§ Directions for this task
Report how many lines in the data include the string "code", and add nothing else.
——————————
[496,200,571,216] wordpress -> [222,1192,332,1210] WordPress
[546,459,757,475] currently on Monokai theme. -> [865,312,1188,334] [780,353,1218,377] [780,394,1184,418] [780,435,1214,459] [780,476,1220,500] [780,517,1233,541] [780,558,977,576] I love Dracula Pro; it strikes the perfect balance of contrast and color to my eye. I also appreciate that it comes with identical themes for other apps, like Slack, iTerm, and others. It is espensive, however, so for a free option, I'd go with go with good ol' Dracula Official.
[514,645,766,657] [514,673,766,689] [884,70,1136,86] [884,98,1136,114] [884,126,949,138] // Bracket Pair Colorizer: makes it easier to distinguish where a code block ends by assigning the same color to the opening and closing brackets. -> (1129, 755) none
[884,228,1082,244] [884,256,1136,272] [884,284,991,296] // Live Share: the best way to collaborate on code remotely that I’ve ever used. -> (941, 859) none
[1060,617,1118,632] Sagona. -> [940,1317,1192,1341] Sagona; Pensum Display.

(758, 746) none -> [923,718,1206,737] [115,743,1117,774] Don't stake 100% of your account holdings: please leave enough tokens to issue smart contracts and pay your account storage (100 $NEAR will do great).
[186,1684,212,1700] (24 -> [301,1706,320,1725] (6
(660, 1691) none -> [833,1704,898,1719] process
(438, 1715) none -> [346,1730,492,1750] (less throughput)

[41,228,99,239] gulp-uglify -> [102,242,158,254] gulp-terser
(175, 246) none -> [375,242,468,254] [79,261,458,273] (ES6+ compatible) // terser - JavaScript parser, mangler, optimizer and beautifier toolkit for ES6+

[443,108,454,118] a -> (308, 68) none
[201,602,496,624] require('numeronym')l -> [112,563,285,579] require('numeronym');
——————————
§ The answer
2